* TASK INSTRUCTIONS:
Would you please output the lines from the one holding "discount: 386.44 -> 1494.14" to the end of the entries, exactly and with no others?
START EXERCISE MATERIALS
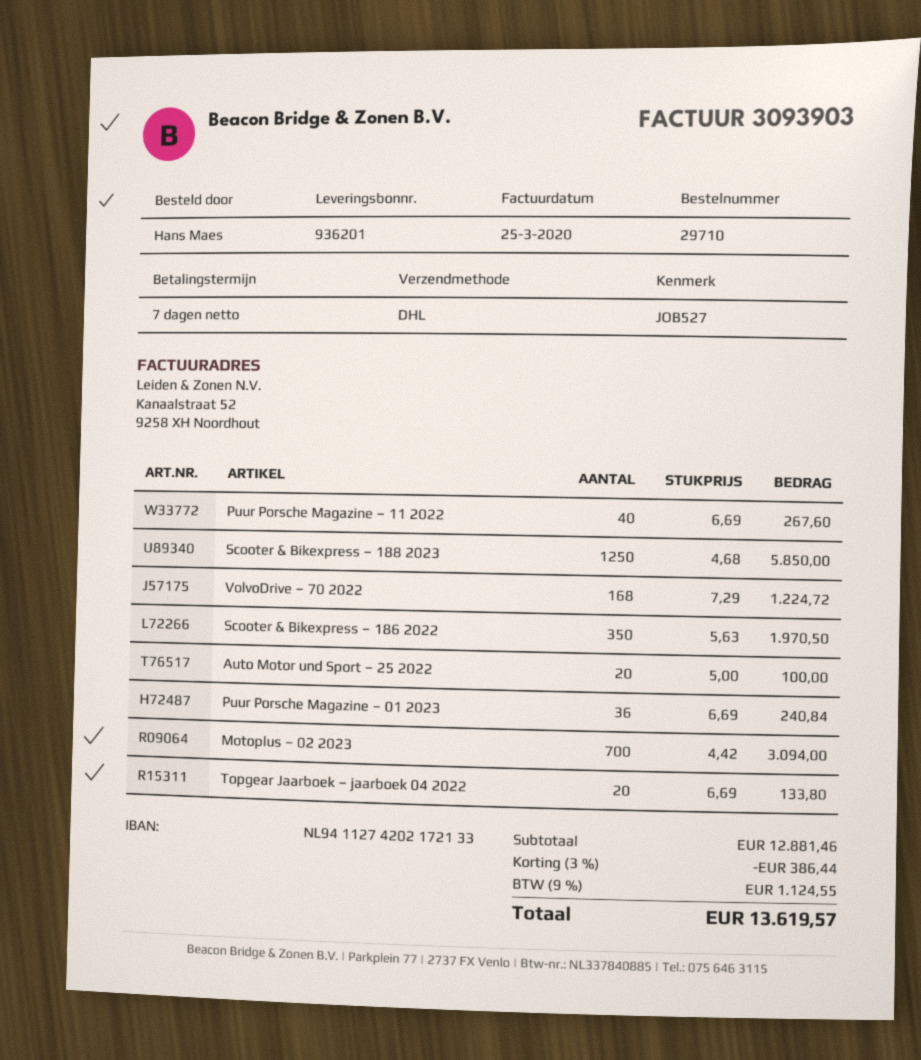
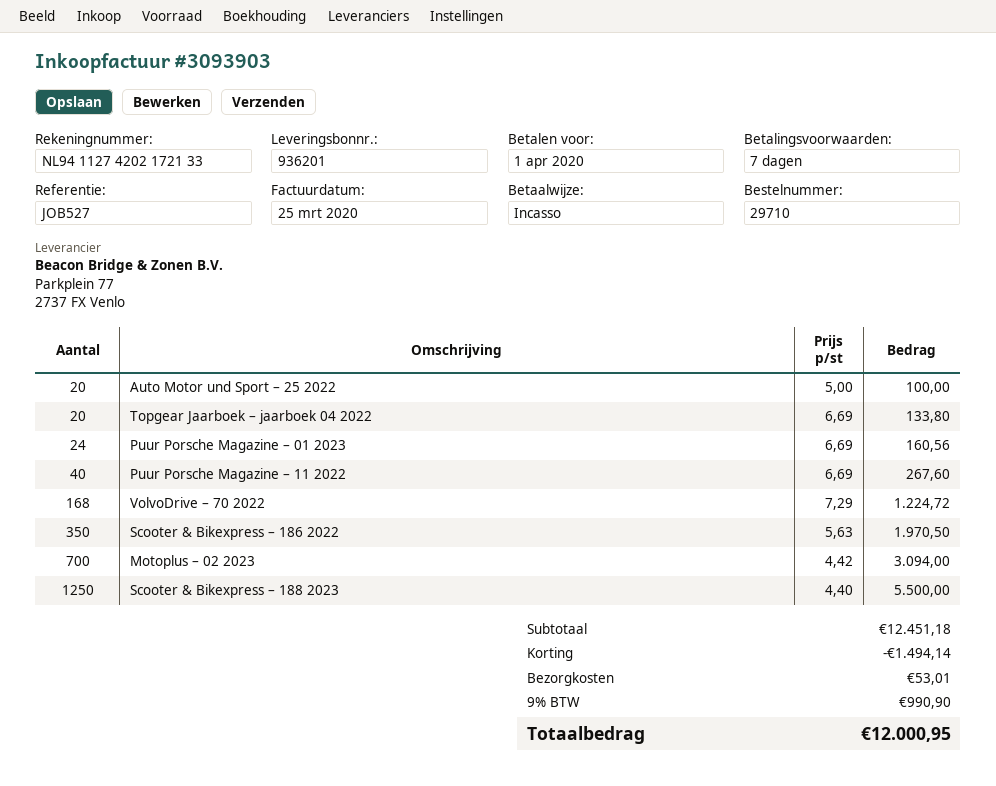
Scooter & Bikexpress – 188 2023: 1250 x 4.68 = 5850.00 -> 1250 x 4.40 = 5500.00
Puur Porsche Magazine – 01 2023: 36 x 6.69 = 240.84 -> 24 x 6.69 = 160.56
subtotal: 12881.46 -> 12451.18
discount: 386.44 -> 1494.14
shipping: none -> 53.01
tax: 9% = 1124.55 -> 9% = 990.90
total: 13619.57 -> 12000.95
END EXERCISE MATERIALS
* REPLY:
discount: 386.44 -> 1494.14
shipping: none -> 53.01
tax: 9% = 1124.55 -> 9% = 990.90
total: 13619.57 -> 12000.95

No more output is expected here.